Items listed in a dataset:

——————————

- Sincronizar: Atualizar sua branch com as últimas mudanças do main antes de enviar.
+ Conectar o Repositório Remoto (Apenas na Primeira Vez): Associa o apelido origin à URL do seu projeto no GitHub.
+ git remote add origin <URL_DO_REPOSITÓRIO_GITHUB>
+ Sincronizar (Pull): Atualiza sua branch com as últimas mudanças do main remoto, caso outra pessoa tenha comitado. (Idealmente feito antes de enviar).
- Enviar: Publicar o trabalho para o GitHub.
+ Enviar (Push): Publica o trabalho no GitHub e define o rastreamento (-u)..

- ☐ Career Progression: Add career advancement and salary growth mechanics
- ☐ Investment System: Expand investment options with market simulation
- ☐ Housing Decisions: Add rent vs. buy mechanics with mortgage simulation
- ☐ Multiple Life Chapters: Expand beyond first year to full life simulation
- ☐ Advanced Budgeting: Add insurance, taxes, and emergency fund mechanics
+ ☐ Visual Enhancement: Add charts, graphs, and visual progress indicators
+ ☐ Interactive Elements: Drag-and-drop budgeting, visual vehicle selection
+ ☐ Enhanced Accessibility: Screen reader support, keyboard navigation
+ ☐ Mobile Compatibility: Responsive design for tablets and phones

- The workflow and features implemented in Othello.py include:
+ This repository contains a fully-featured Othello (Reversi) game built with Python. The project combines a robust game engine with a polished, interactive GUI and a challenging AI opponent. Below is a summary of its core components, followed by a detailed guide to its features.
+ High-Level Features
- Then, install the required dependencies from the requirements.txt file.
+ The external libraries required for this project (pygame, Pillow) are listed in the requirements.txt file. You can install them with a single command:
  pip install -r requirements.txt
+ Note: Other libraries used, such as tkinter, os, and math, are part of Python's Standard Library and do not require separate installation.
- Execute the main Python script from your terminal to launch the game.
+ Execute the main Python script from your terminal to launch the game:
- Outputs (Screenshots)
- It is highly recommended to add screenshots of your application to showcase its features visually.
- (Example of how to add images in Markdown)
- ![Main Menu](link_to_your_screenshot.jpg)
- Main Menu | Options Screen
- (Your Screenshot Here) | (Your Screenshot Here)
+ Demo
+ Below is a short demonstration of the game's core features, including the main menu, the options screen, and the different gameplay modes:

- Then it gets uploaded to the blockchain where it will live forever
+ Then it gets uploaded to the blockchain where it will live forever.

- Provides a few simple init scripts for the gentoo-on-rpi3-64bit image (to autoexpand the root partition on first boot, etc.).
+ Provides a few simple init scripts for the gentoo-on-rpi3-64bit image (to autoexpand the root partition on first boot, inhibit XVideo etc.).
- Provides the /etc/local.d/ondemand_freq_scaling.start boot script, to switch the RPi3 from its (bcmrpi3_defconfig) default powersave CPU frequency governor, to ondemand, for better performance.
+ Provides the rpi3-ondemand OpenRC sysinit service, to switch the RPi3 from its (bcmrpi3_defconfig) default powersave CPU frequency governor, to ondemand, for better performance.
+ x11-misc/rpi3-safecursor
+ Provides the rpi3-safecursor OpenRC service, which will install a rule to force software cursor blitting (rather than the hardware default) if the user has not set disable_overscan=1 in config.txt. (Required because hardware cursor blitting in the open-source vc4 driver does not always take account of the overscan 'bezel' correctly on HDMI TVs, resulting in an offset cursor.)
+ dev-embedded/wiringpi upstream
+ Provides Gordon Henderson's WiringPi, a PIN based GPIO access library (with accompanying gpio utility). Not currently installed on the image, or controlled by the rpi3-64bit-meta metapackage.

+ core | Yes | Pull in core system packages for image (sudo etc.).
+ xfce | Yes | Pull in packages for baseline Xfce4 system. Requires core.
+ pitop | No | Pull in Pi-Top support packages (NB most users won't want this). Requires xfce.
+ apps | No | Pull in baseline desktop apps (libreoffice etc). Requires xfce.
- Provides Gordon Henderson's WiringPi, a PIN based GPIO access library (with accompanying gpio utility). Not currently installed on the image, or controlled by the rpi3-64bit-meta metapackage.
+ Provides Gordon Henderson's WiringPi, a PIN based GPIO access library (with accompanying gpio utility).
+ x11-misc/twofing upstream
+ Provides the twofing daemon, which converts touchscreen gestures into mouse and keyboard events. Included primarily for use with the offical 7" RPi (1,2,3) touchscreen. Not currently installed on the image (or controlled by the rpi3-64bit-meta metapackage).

——————————

## EXERCISE INSTRUCTIONS
Give an exact copy of every line from the one holding "- Provides Gordon" through the end of the records, both included, and no other lines.

## SOLUTION FOR THIS TASK
- Provides Gordon Henderson's WiringPi, a PIN based GPIO access library (with accompanying gpio utility). Not currently installed on the image, or controlled by the rpi3-64bit-meta metapackage.
+ Provides Gordon Henderson's WiringPi, a PIN based GPIO access library (with accompanying gpio utility).
+ x11-misc/twofing upstream
+ Provides the twofing daemon, which converts touchscreen gestures into mouse and keyboard events. Included primarily for use with the offical 7" RPi (1,2,3) touchscreen. Not currently installed on the image (or controlled by the rpi3-64bit-meta metapackage).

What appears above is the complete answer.